Pictures in the data must not be copied, but everything else should be output exactly.
Start of MATERIAL PROVIDED
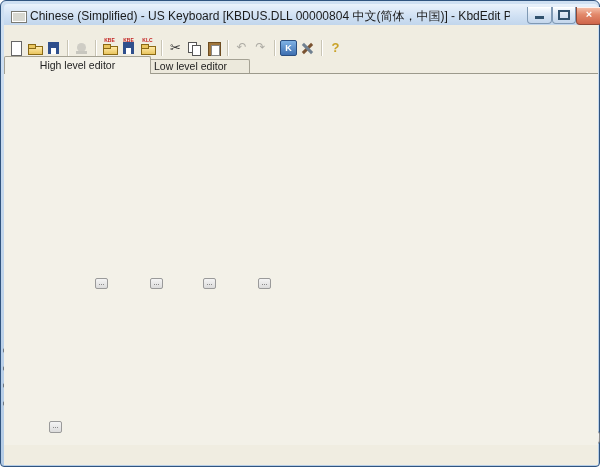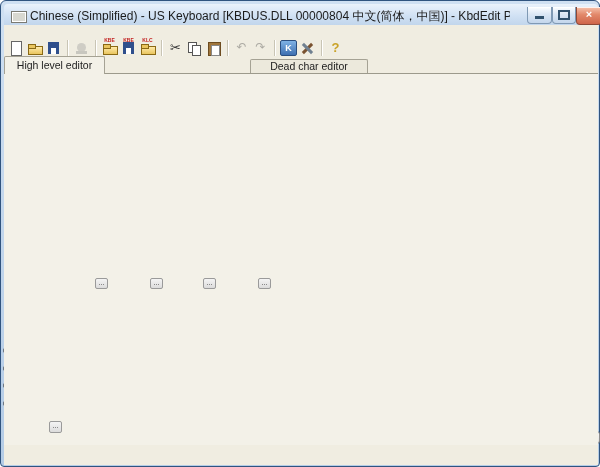--- a/index.html
+++ b/index.html
@@ -133,7 +133,7 @@
 
   <div class="toolbar"><span class="tbi tb-new-file"></span><span class="tbi tb-open-file"></span><span class="tbi tb-save-file"></span><span class="tbsep"></span><span class="tbi tb-import dis"></span><span class="tbsep"></span><span class="tbi tb-open-kbe"><i class="tblab">KBE</i></span><span class="tbi tb-save-kbe"><i class="tblab">KBE</i></span><span class="tbi tb-open-klc"><i class="tblab">KLC</i></span><span class="tbsep"></span><span class="tbi tb-cut">✂</span><span class="tbi tb-copy"></span><span class="tbi tb-paste"></span><span class="tbsep"></span><span class="tbi tb-undo dis">↶</span><span class="tbi tb-redo dis">↷</span><span class="tbsep"></span><span class="tbi tb-keyboard-layout">K</span><span class="tbi tb-tools"></span><span class="tbsep"></span><span class="tbi tb-help">?</span></div>
   <div class="tabstrip">
-      <div class="tab active" style="left: 0px; width: 101px;">High level editor</div>
+      <div class="tab active" style="left: 0px; width: 147px;">High level editor</div>
       <div class="tab" style="left: 246px; width: 118px;">Dead char editor</div>
     </div>
 

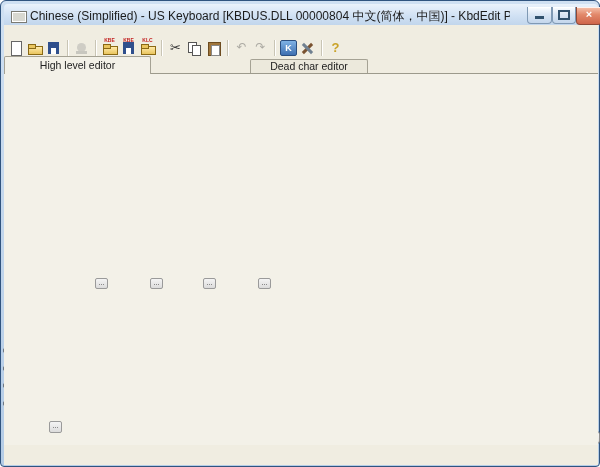--- a/index.html
+++ b/index.html
@@ -134,6 +134,7 @@
   <div class="toolbar"><span class="tbi tb-new-file"></span><span class="tbi tb-open-file"></span><span class="tbi tb-save-file"></span><span class="tbsep"></span><span class="tbi tb-import dis"></span><span class="tbsep"></span><span class="tbi tb-open-kbe"><i class="tblab">KBE</i></span><span class="tbi tb-save-kbe"><i class="tblab">KBE</i></span><span class="tbi tb-open-klc"><i class="tblab">KLC</i></span><span class="tbsep"></span><span class="tbi tb-cut">✂</span><span class="tbi tb-copy"></span><span class="tbi tb-paste"></span><span class="tbsep"></span><span class="tbi tb-undo dis">↶</span><span class="tbi tb-redo dis">↷</span><span class="tbsep"></span><span class="tbi tb-keyboard-layout">K</span><span class="tbi tb-tools"></span><span class="tbsep"></span><span class="tbi tb-help">?</span></div>
   <div class="tabstrip">
       <div class="tab active" style="left: 0px; width: 147px;">High level editor</div>
+      <div class="tab" style="left: 127px; width: 119px;">Low level editor</div>
       <div class="tab" style="left: 246px; width: 118px;">Dead char editor</div>
     </div>
 

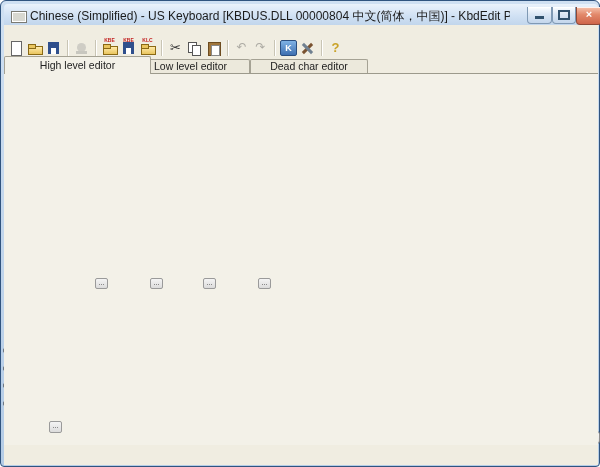--- a/index.html
+++ b/index.html
@@ -135,7 +135,6 @@
   <div class="tabstrip">
       <div class="tab active" style="left: 0px; width: 147px;">High level editor</div>
       <div class="tab" style="left: 127px; width: 119px;">Low level editor</div>
-      <div class="tab" style="left: 246px; width: 118px;">Dead char editor</div>
     </div>
 
   <div class="editor"></div>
End of MATERIAL PROVIDED
OUTPUT OF THE TASK -
--- a/index.html
+++ b/index.html
@@ -133,7 +133,7 @@
 
   <div class="toolbar"><span class="tbi tb-new-file"></span><span class="tbi tb-open-file"></span><span class="tbi tb-save-file"></span><span class="tbsep"></span><span class="tbi tb-import dis"></span><span class="tbsep"></span><span class="tbi tb-open-kbe"><i class="tblab">KBE</i></span><span class="tbi tb-save-kbe"><i class="tblab">KBE</i></span><span class="tbi tb-open-klc"><i class="tblab">KLC</i></span><span class="tbsep"></span><span class="tbi tb-cut">✂</span><span class="tbi tb-copy"></span><span class="tbi tb-paste"></span><span class="tbsep"></span><span class="tbi tb-undo dis">↶</span><span class="tbi tb-redo dis">↷</span><span class="tbsep"></span><span class="tbi tb-keyboard-layout">K</span><span class="tbi tb-tools"></span><span class="tbsep"></span><span class="tbi tb-help">?</span></div>
   <div class="tabstrip">
-      <div class="tab active" style="left: 0px; width: 101px;">High level editor</div>
+      <div class="tab active" style="left: 0px; width: 147px;">High level editor</div>
       <div class="tab" style="left: 246px; width: 118px;">Dead char editor</div>
     </div>
 

--- a/index.html
+++ b/index.html
@@ -134,6 +134,7 @@
   <div class="toolbar"><span class="tbi tb-new-file"></span><span class="tbi tb-open-file"></span><span class="tbi tb-save-file"></span><span class="tbsep"></span><span class="tbi tb-import dis"></span><span class="tbsep"></span><span class="tbi tb-open-kbe"><i class="tblab">KBE</i></span><span class="tbi tb-save-kbe"><i class="tblab">KBE</i></span><span class="tbi tb-open-klc"><i class="tblab">KLC</i></span><span class="tbsep"></span><span class="tbi tb-cut">✂</span><span class="tbi tb-copy"></span><span class="tbi tb-paste"></span><span class="tbsep"></span><span class="tbi tb-undo dis">↶</span><span class="tbi tb-redo dis">↷</span><span class="tbsep"></span><span class="tbi tb-keyboard-layout">K</span><span class="tbi tb-tools"></span><span class="tbsep"></span><span class="tbi tb-help">?</span></div>
   <div class="tabstrip">
       <div class="tab active" style="left: 0px; width: 147px;">High level editor</div>
+      <div class="tab" style="left: 127px; width: 119px;">Low level editor</div>
       <div class="tab" style="left: 246px; width: 118px;">Dead char editor</div>
     </div>
 

--- a/index.html
+++ b/index.html
@@ -135,7 +135,6 @@
   <div class="tabstrip">
       <div class="tab active" style="left: 0px; width: 147px;">High level editor</div>
       <div class="tab" style="left: 127px; width: 119px;">Low level editor</div>
-      <div class="tab" style="left: 246px; width: 118px;">Dead char editor</div>
     </div>
 
   <div class="editor"></div>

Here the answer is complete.